I recently lost my (normal) job, and turned to Mystery Shopping for income. I have been mystery shopping part time for nearly 4 years now for a large range of companies, and currently am signed up with around 20 different companies to see the most jobs. I am not MSPA certified, but I am considering it. I really enjoy the large variety of work that i get, and I especially enjoy the benefits (free date nights, set my own hours, etc.) I live in San Diego and have a car, so there is a vast amount of jobs available to me.
I'm wondering if anyone here has experience mystery shopping full time. I have written a budget and estimated that if I can make somewhere around $35-50 per day, I will be able to live comfortably. From the job boards and my experience, this seems very doable by stacking multiple jobs in a day and maximizing time efficiency. But putting this into practice has been very difficult. I've been having trouble with scheduling and keeping track of all my jobs. I've found that the jobs come in waves: I will experience a drought, during which I have 0 jobs in a day, so I spend my time applying for jobs and responding to emails. Then I get approved for a flood of jobs from many different companies and it's very difficult to keep track of and schedule them all. My thought is that I can minimize this by doing a little bit of scheduling and a little bit of work each day. I need to limit the number of applications I submit to only as much as I can physically handle in a day, but also leave room so that despite all the jobs I'm not assigned, I will still meet my income goals. Perhaps I need to scale it back and work for only a few companies at a time.
Does anyone have experience or advice for this? How do you keep on top of it all? What systems do you use for budgeting and scheduling?
First, I suggest that you goal will be easily made if you sign up with an addition 80-100 MSCs.
There will be far, far more options for profitable "one day routes" that way. Second, look for reimbursements on things that you other wise would have to pay full price for: oil changes (I have not paid for one since 2005), hair cuts, groceries, auto fuels and maintenance like tire rotations. Even at "reimbursement only" those are money makers from the standpoint of your budget.
$50 a day is no big deal and many less-than-full-time shoppers do that routinely.
Others will chime in with more alluring methods, but these are FUNDAMENTAL. Build on top of them, but do not miss them!
Based in MD, near DC
Shopping from the Carolinas to New York
Have video cam; will travel
Welcome to the forum.
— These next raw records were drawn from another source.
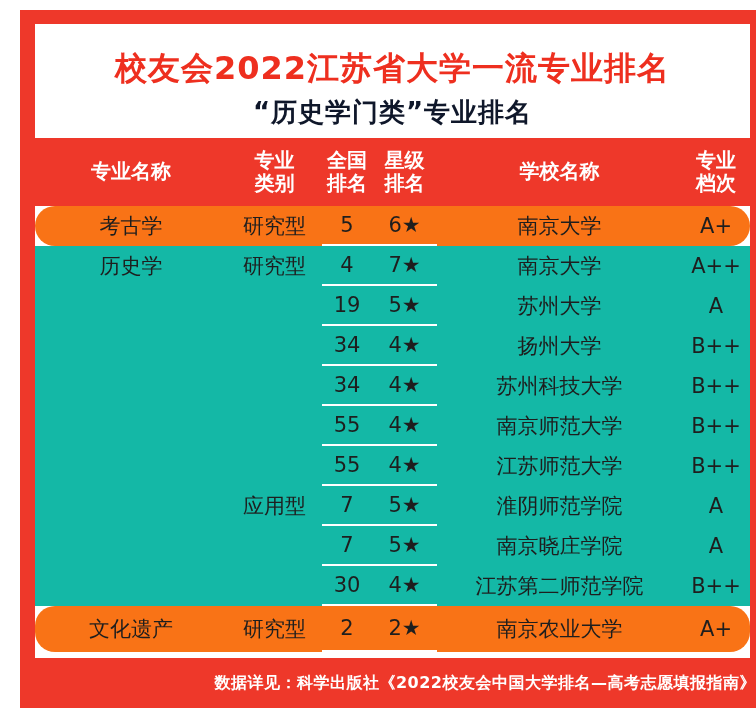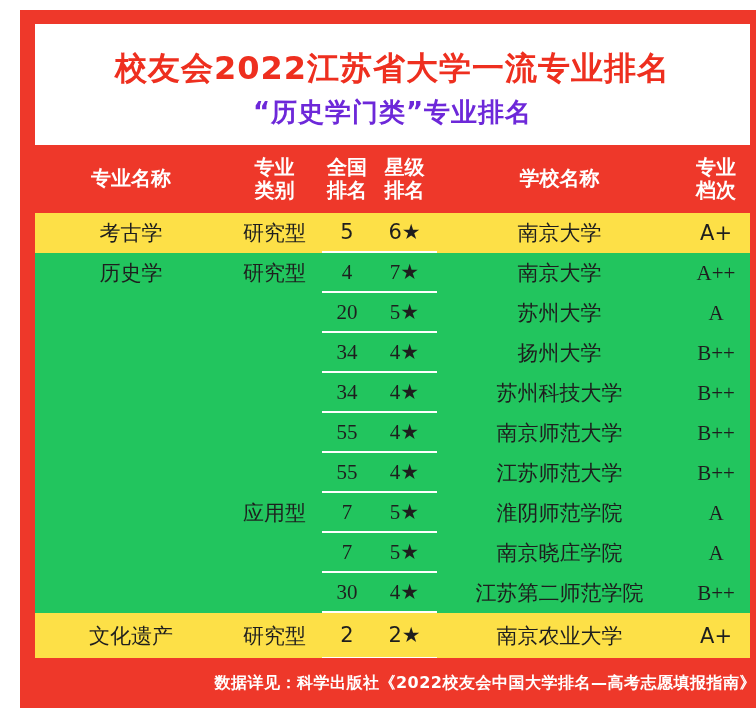--- a/index.html
+++ b/index.html
@@ -27,26 +27,26 @@
     text-align: center;
     color: #ee2f1f;
     font-size: 32px;
     font-weight: bold;
     letter-spacing: 1px;
     line-height: 1.15;
   }
   .subtitle {
     margin-top: 8px;
     text-align: center;
-    color: #6d28d9;
+    color: #0f172a;
     font-size: 26px;
     font-weight: bold;
     letter-spacing: 1px;
   }
-  .rtable { margin-top: 15px; width: 715px; }
+  .rtable { margin-top: 8px; width: 715px; }
   .trow {
     display: grid;
     grid-template-columns: 192px 95px 50px 65px 245px 68px;
     height: 40px;
   }
   .trow.thead {
     height: 68px;
     background: #ee382a;
   }
   .trow.tall { height: 46px; }
@@ -58,22 +58,22 @@
     font-size: 21px;
     white-space: pre-line;
     text-align: center;
     line-height: 1.15;
   }
   .thead .cell {
     color: #ffffff;
     font-weight: bold;
     font-size: 20px;
   }
-  .band-cream { background: #22c55e; font-family: Liberation Serif, serif; }
-  .band-white { background: #fde047; }
+  .band-cream { background: #14b8a6; }
+  .band-white { background: #f97316; border-radius: 20px; }
   .c3, .c4 { border-bottom: 2px solid #ffffff; }
   .thead .c3, .thead .c4 { border-bottom: none; text-align: center; }
   .footer {
     position: absolute;
     left: 0; right: 0; bottom: 0;
     height: 50px;
     display: flex;
     align-items: center;
     justify-content: flex-end;
     padding-right: 8px;
@@ -120,21 +120,21 @@
           <div class="cell c2">研究型</div>
           <div class="cell c3">4</div>
           <div class="cell c4">7★</div>
           <div class="cell c5">南京大学</div>
           <div class="cell c6">A++</div>
         </div>
 
         <div class="trow band-cream">
           <div class="cell c1"></div>
           <div class="cell c2"></div>
-          <div class="cell c3">20</div>
+          <div class="cell c3">19</div>
           <div class="cell c4">5★</div>
           <div class="cell c5">苏州大学</div>
           <div class="cell c6">A</div>
         </div>
 
         <div class="trow band-cream">
           <div class="cell c1"></div>
           <div class="cell c2"></div>
           <div class="cell c3">34</div>
           <div class="cell c4">4★</div>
Wales has given you some sound advice. I think you should sign up with more companies, definitely don't scale it back. Just because MSCs have jobs in your area doesn't mean you have to take them all. Take only what works best for you. Also consider that MSCs change clients fairly often and if one client switches to a different MSC, you will have no idea which one they switched to if you aren't signed up with them.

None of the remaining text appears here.